> [PROVIDED DATA]:
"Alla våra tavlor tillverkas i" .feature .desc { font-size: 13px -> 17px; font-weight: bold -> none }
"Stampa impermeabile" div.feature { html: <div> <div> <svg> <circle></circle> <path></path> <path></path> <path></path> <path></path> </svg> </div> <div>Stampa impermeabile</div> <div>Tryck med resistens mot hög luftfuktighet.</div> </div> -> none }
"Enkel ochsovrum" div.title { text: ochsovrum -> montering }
==
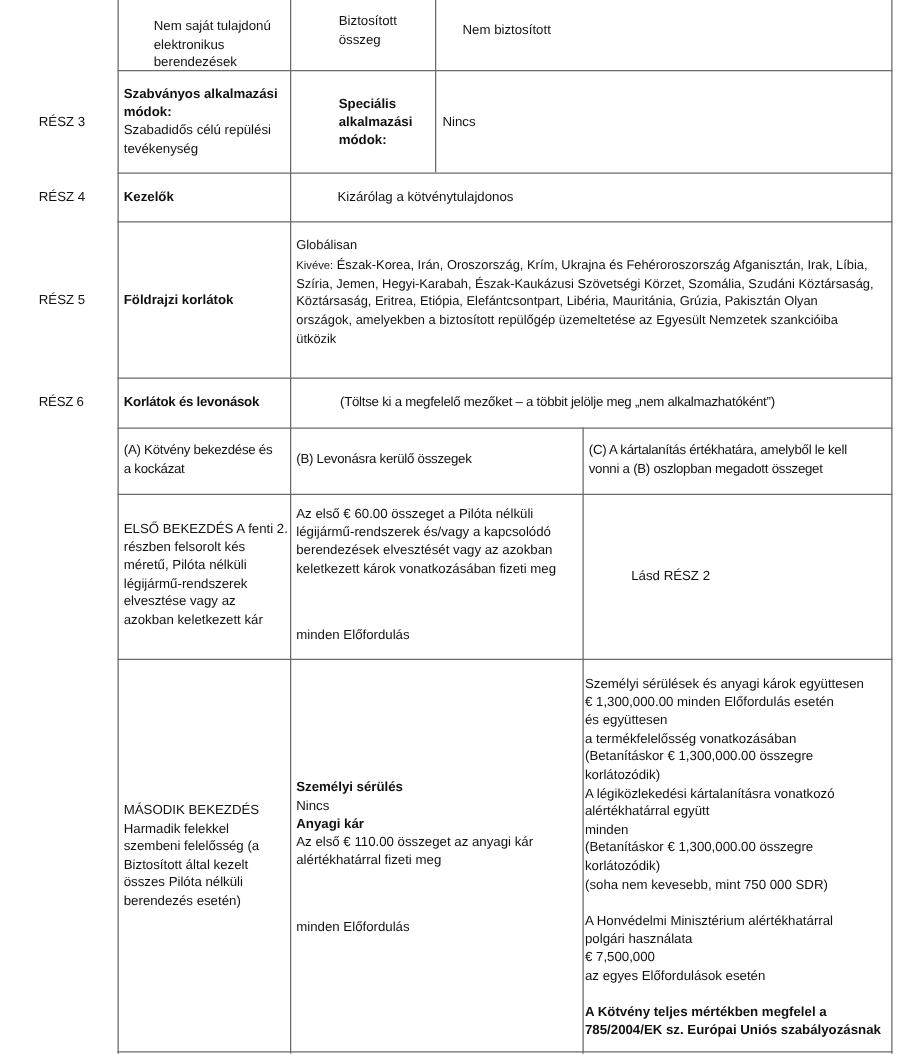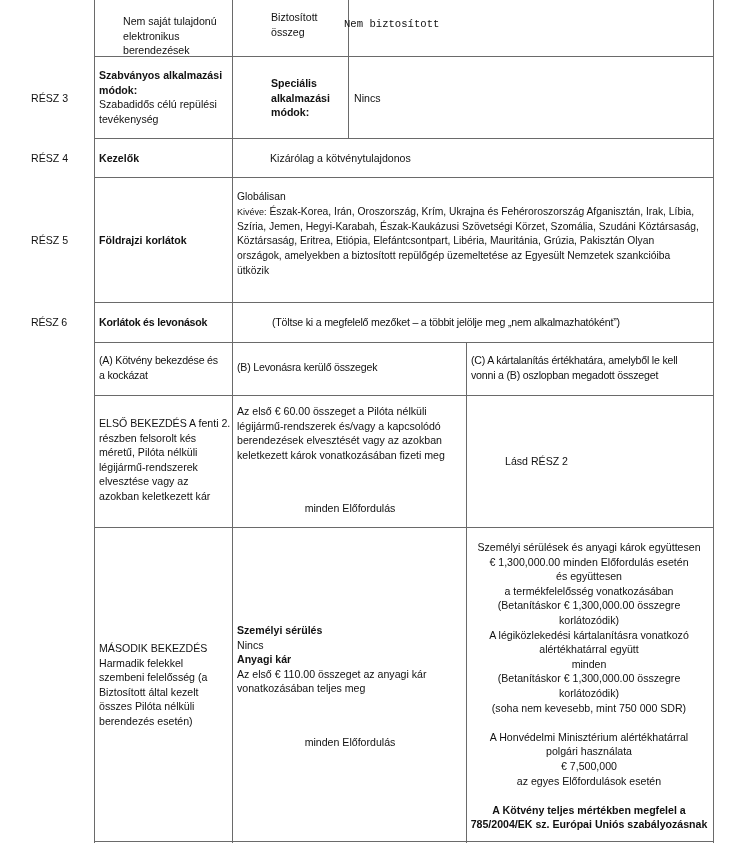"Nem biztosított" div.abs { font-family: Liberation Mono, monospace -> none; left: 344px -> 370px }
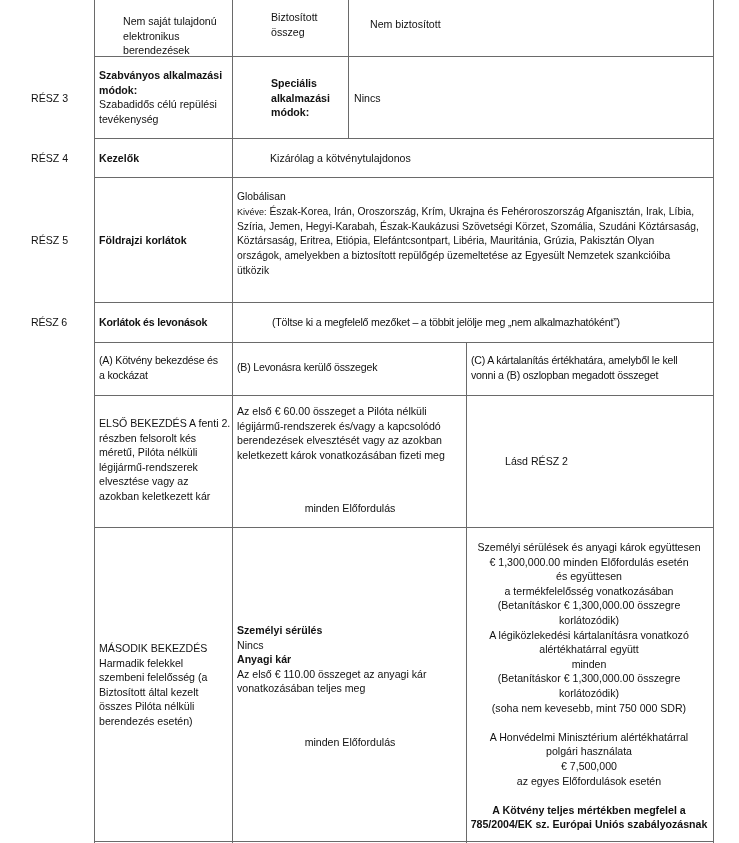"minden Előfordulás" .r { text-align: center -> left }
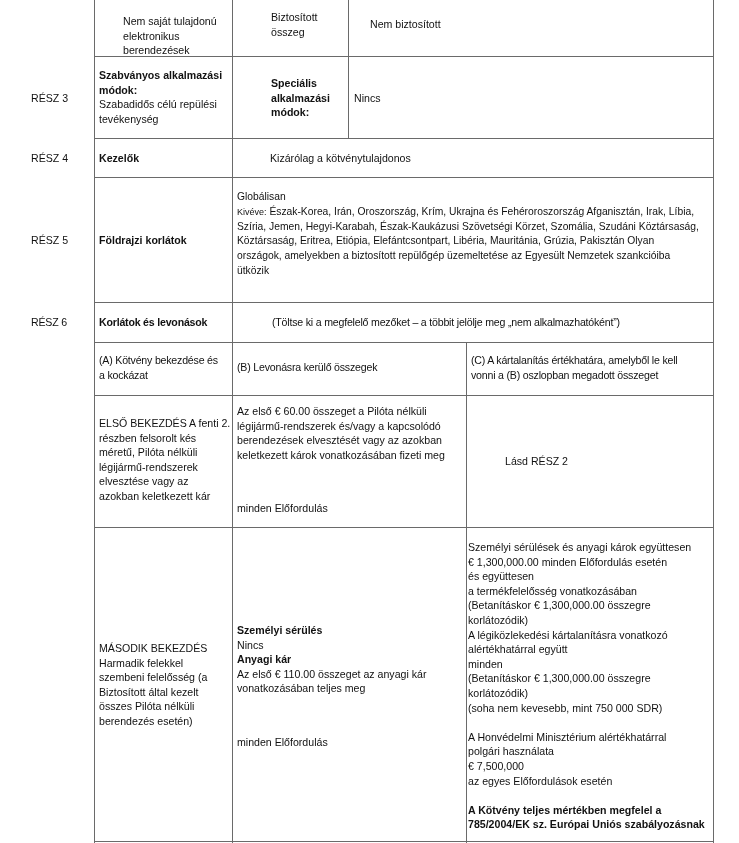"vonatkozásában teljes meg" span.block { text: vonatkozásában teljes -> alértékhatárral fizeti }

> [HOW TO COMPLETE THIS TASK]: Could you retype exactly the lines above, starting at the line that contains "våra tavlor tillverkas" and ending at the line that contains "text: ochsovrum ->", and nothing more?

> [SOLVED EXERCISE]:
"Alla våra tavlor tillverkas i" .feature .desc { font-size: 13px -> 17px; font-weight: bold -> none }
"Stampa impermeabile" div.feature { html: <div> <div> <svg> <circle></circle> <path></path> <path></path> <path></path> <path></path> </svg> </div> <div>Stampa impermeabile</div> <div>Tryck med resistens mot hög luftfuktighet.</div> </div> -> none }
"Enkel ochsovrum" div.title { text: ochsovrum -> montering }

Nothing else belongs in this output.